From the Journals

BCL expression intensity key in distinguishing FL lesions


 

FROM THE JOURNAL OF CUTANEOUS PATHOLOGY

Intensity of BCL2 expression, and to a lesser extent expression of t(14;18), may help distinguish common and indolent cutaneous lymphomas from poorer-prognosis cutaneous lesions secondary to systemic follicular lymphomas, results of a recent investigation show.

Strong expression of BCL2 was almost always associated with secondary cutaneous follicular lymphoma (SCFL), and infrequently associated with primary cutaneous follicular center-cell lymphoma (PCFCL), according to the study results.

The translocation t(14;18) was likewise linked to secondary lesions, occurring less frequently in PCFCL in the study, reported recently in the Journal of Cutaneous Pathology.
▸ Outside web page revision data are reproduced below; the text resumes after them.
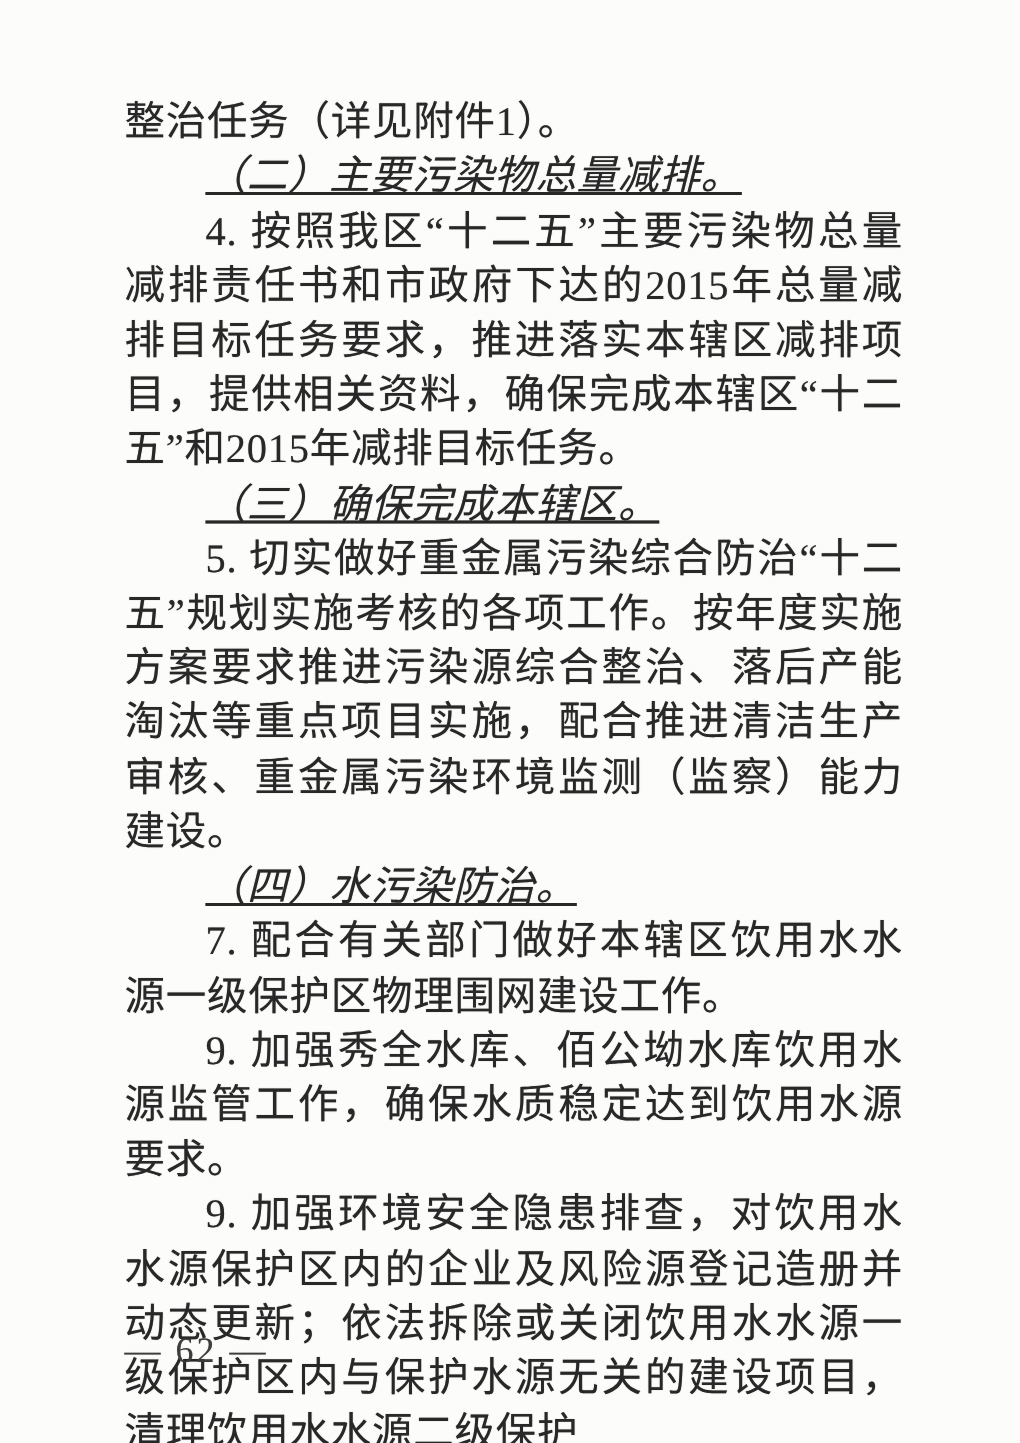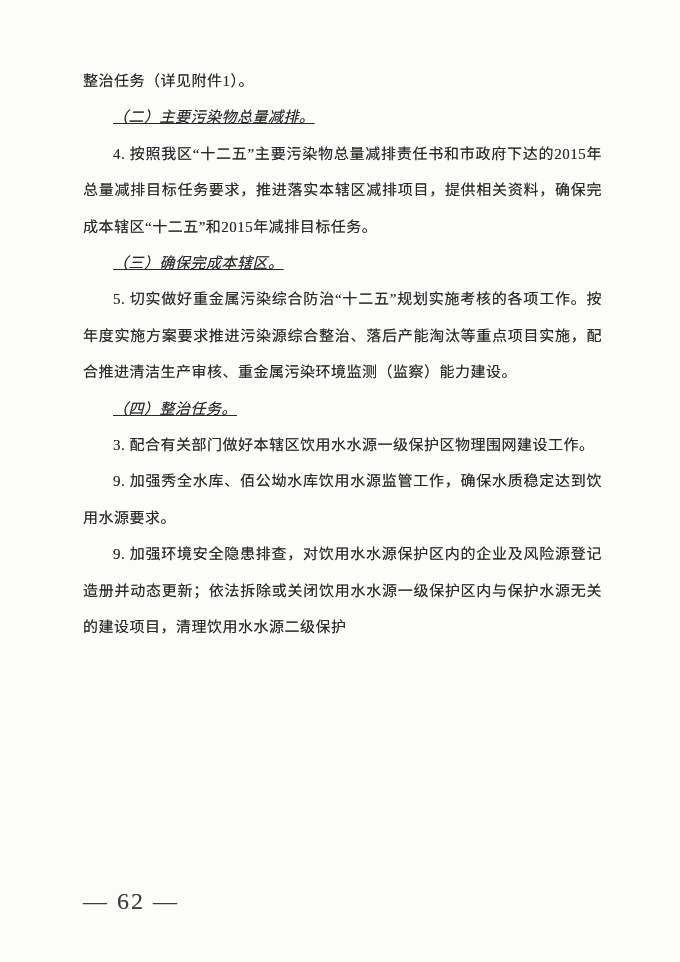"整治任务（详见附件1）。" .para { font-size: 15px -> 27px }
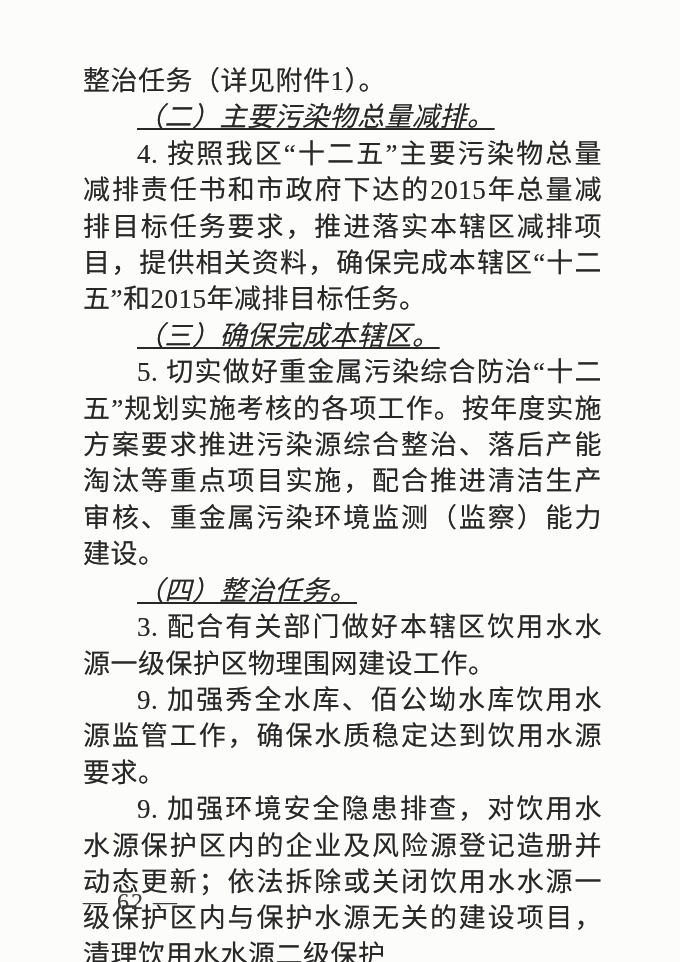"（四）整治任务。" p.para { text: 整治任务 -> 水污染防治 }
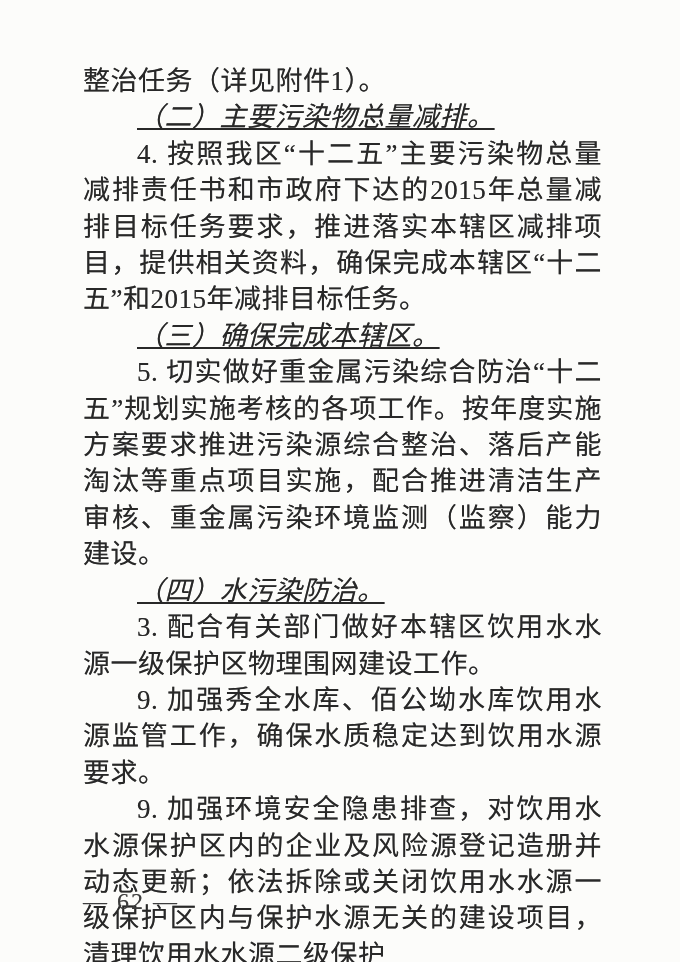"3. 配合有关部门做好本辖区饮用水水源一级保护区物理围网建设工作。" p.para { text: 3 -> 7 }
“BCL2 expression intensity is the single most valuable clue in differentiating PCFCL from SCFL cases on histopathological grounds,” said Ramon M. Pujol, MD, PhD, of Hospital del Mar, Barcelona, Spain, and colleagues.

One of the main cutaneous B-cell lymphoma subtypes, PCFCL is marked by frequent relapses, but little incidence of systemic spread, meaning that conservative, skin-based therapies are usually warranted. By contrast, patients with SCFLs have a poor prognosis and may require systemic therapy, the investigators noted in their report.

Previous investigations have yielded conflicting results on the role of BCL2 expression, CD10 expression, and presence of t(14;18) translocation in distinguishing PCFCL from SCFL.

While early studies suggested most PCFCLs were negative for these markers, some recent reports suggested BCL positivity in PCFCLs is as high as 86%, the investigators said.

Accordingly, Dr. Pujol and colleagues evaluated clinicopathologic and genetic features in a large series of patients, including 59 with PCFCL and 22 with SCFL.

Significant BCL2 expression was seen in 69% of PCFCLs and in 100% of SCFLs (P = .003) in this patient series; however, when looking at BCL2 intensity, investigators found strong expression almost exclusively in SCFL. Strong expression was seen in 46% of those patients with secondary lymphomas, versus just 4%, or two cases, in the PCFCL group (P = .001).

The t(14;18) translocation was seen in 64% of SCFLs and only 9.1% of PCFCLs (P = .001).

Similar to what was seen for BCL2, expression of CD10 was observed in 66% of PCFCLs and 91% of SCFLs, and again, intensity differences mattered. Strong CD10 expression was seen in 62% of secondary lymphomas and 16% of PCFCLs (P = .01). But the high number of positive PCFCLs made this marker less useful than BCL2, the investigators said.

“We believe that differences in BCL2 and CD10 expression between our results and older previous studies could reflect the improvement of antigen retrieval laboratory techniques,” they said.

The investigators did not report disclosures related to the research.